6, 1, 3 c'est le nombre de fois que nous avons crevé, le nombre de pot d'échappement perdu au milieu du chemin et le nombre de jours où nous sommes restés bloqués au milieu de nulle part parce que le moteur ne voulait plus démarrer.
On voulait de l'aventure, et ben on en a eu un peu plus qu'espéré!
Il faut dire que notre moyen de locomotion était un van russe de la marque UAZ sans âge, qui demandait beaucoup d'attention de la part de notre chauffeur Batra pour tenir le choc des pistes mongoles.
Et puis, si vous allez chez le garagiste en cas de panne pour remplacer la pièce abîmée par une neuve, ici, ça fonctionne un peu différemment...
Déjà, une pièce ne se remplace pas, elle se rafistole, ou dans le pire des cas, se remplace par une pièce elle même déjà usagée.
Ensuite, si le métier de garagiste existe bien, l'important en cas de problème est surtout de trouver la personne qui a un minimum de connaissances en mécanique la plus proche de vous, car le premier village peut être à des heures de piste.
Alors la, vous vous dites, c'est bien beau tout ce qu'elle me raconte, mais j'aimerais du vécu, pour prouver ces dires.
Le 12eme jour de notre voyage, en fin de matinée, la voiture ne démarre plus. S'ensuivent de nombreuses tentatives de Batra qui ouvre le moteur et "tripote" les pièces. Il nous dit après plusieurs heures que c'est un problème électrique, et qu'il va appeler un collègue chauffeur pour que celui ci aille acheter la pièce dans un village et nous la ramène. Il part ensuite pendant une heure pour passer son coup de fil : et oui, on n'a pas de réseau à l'endroit où on s'est arrêté, et il faut monter sur une colline à une demi heure de marche pour que le téléphone capte!
Son collègue arrivera tard dans la soirée car il est à deux heures de route, et nous partons nous coucher la dessus. Le lendemain matin, le collègue n'est pas venu, donc Batra, Bagui et Amra partent trouver la famille vivant dans la yourte la plus proche pour trouver de l'aide. Batra part avec le mari à moto vers le village.
Nous attendons son retour pendant toute la journée, et au bout d'un moment, une voiture s'arrête et deux messieurs proposent leur aide.
On est un peu inquiet de les voir démonter le moteur sans la présence de Batra, d'autant plus que ces gentlemans puent l'alcool et inspectent le moteur clope au bec... Même Amra n'a pas l'air rassurée.
Quand Batra finit pas revenir du village en fin d'après midi, on apprend que ces messieurs sont des voisins que le mari de la yourte à côté et Batra ont appelé du village pour qu'ils nous aident... (mais pourquoi ils n'ont pas donné cette info quand ils sont arrivés? le mystère de la communication mongole...).
Après une bonne heure, la voiture redémarre ! Alors tenez vous bien, la cause de la panne était un câble coupé à l'intérieur de la gaine du fil du démarreur.
pour remercier nos sauveurs, l'équipe les paient et leur offre une bouteille de vodka que nous torchons sur le champ : on y avait échappé en Russie, mais là nous avons du boire 3 bolinettes chacun, et en plus on s'est fait traité de petits joueurs avec Julien car on pouvait pas à tout boire cul sec (Erisa a gagné le respect de tous en réussissant à passer l'épreuve).
Pour le reste du séjour, on craignait que la voiture retombe en panne, car elle donnait des signes de faiblesse, l’accélérateur ne fonctionnait pas bien.
Malheureusement nos craintes se sont confirmées, on est tombé en rade 2 jours avant de rentrer sur Oulan Bator, et on a vraiment flippé de rater nos vols et trains de retour.
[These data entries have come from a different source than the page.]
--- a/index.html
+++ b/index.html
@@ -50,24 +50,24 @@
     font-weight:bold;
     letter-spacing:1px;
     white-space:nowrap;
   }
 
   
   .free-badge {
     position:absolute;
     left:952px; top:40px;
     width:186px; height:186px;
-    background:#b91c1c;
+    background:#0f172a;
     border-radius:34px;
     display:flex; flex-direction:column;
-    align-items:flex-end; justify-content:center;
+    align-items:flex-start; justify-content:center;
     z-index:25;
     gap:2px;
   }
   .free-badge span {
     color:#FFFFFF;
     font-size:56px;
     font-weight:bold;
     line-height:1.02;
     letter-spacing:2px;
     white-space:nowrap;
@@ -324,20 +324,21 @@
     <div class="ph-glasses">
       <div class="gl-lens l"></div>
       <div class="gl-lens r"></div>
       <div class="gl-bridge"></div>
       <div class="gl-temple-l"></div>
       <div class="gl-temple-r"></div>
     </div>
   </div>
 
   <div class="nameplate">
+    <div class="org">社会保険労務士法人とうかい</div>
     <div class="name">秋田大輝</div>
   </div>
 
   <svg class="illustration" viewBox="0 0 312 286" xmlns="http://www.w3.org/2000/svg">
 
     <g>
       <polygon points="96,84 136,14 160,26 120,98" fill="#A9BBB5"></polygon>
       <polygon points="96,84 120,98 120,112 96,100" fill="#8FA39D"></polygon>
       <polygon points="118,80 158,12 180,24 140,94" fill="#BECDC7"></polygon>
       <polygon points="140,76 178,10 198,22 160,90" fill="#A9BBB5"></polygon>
Le van a fini par repartir après que Batra ait changé avec le mécanicien du village d'à côté au moins 5 pièces du moteur. On voulait trouver un autre véhicule pour rentrer, car on craignait que le van ne tienne pas le choc des 600 km qui nous restaient jusqu'à la capitale.
N'en ayant pas trouvé dans le village à côté, on a du repartir quand même, Batra galérant à faire repartir le moteur à chaque arrêt.
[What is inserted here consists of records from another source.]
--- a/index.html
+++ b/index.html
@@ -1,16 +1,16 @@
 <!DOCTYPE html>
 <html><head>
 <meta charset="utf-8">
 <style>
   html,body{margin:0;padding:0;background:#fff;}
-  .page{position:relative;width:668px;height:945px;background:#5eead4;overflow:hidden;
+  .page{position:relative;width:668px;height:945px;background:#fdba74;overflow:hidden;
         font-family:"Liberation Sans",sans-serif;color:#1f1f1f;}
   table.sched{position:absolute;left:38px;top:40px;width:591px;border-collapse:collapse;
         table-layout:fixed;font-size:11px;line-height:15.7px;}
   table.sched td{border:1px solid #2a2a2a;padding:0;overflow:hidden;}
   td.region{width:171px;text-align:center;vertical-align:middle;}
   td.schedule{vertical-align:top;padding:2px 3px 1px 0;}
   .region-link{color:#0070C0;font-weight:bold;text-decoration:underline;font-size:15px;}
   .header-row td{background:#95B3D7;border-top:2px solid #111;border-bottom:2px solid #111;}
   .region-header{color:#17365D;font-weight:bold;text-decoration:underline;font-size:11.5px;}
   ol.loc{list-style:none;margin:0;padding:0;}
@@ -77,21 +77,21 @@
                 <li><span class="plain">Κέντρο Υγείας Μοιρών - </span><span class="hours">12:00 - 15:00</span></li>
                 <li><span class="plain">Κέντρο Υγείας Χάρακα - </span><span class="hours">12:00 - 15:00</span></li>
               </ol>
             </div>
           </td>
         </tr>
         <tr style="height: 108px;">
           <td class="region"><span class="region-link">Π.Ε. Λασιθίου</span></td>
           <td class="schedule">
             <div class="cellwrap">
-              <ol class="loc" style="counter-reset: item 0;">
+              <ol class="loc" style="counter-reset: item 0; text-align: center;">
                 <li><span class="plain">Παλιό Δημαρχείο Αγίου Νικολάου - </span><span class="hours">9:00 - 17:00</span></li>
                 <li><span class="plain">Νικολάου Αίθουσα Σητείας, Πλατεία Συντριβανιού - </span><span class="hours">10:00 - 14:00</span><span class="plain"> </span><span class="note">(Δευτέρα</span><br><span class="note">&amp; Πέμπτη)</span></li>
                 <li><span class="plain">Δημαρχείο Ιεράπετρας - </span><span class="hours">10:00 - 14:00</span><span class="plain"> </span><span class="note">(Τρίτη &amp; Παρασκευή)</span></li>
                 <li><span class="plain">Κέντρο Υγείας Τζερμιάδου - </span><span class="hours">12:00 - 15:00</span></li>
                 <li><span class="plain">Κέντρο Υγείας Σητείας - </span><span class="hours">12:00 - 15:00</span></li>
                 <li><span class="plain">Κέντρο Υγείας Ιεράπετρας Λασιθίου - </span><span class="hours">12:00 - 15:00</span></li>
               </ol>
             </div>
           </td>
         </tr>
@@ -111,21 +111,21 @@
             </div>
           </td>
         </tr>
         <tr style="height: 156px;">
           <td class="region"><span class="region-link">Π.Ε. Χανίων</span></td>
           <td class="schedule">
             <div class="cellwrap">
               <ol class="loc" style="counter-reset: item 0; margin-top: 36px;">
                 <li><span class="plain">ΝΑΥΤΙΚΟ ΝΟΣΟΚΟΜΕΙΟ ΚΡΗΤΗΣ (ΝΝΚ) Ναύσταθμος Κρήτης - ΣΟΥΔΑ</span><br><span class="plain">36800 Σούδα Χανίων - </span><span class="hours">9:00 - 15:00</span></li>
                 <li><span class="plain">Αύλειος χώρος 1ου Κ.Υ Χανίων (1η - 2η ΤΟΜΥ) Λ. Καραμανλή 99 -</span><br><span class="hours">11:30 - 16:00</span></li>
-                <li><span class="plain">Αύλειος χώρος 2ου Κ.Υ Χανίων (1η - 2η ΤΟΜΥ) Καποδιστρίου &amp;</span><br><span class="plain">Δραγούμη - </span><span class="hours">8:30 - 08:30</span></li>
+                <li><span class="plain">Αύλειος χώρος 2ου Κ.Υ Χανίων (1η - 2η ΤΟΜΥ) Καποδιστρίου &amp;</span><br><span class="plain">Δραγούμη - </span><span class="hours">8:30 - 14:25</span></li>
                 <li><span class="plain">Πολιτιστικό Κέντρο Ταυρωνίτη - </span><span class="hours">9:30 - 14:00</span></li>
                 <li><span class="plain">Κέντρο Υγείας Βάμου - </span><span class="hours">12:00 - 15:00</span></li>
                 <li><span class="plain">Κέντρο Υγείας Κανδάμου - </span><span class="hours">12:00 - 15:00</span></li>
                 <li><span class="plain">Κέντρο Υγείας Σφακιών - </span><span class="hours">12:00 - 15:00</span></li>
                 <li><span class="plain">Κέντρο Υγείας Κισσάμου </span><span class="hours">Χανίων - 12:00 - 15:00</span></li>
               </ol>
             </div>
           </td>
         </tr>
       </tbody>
on était vraiment pas tranquilles, aussi quand on a croisé un couple en 4x4 Toyota en sortant d'une rivière, et alors que le moteur avait pris un peu d'eau et que Batra attendait qu'il sèche (...), on a sauté sur l'occasion pour demander à ce qu'ils nous ramènent à Oulan Bator.
On a eu de la chance, ils ont accepté, et on est rentré tard le soir. Finalement l'équipe a aussi pu rentrer en van 3h plus tard.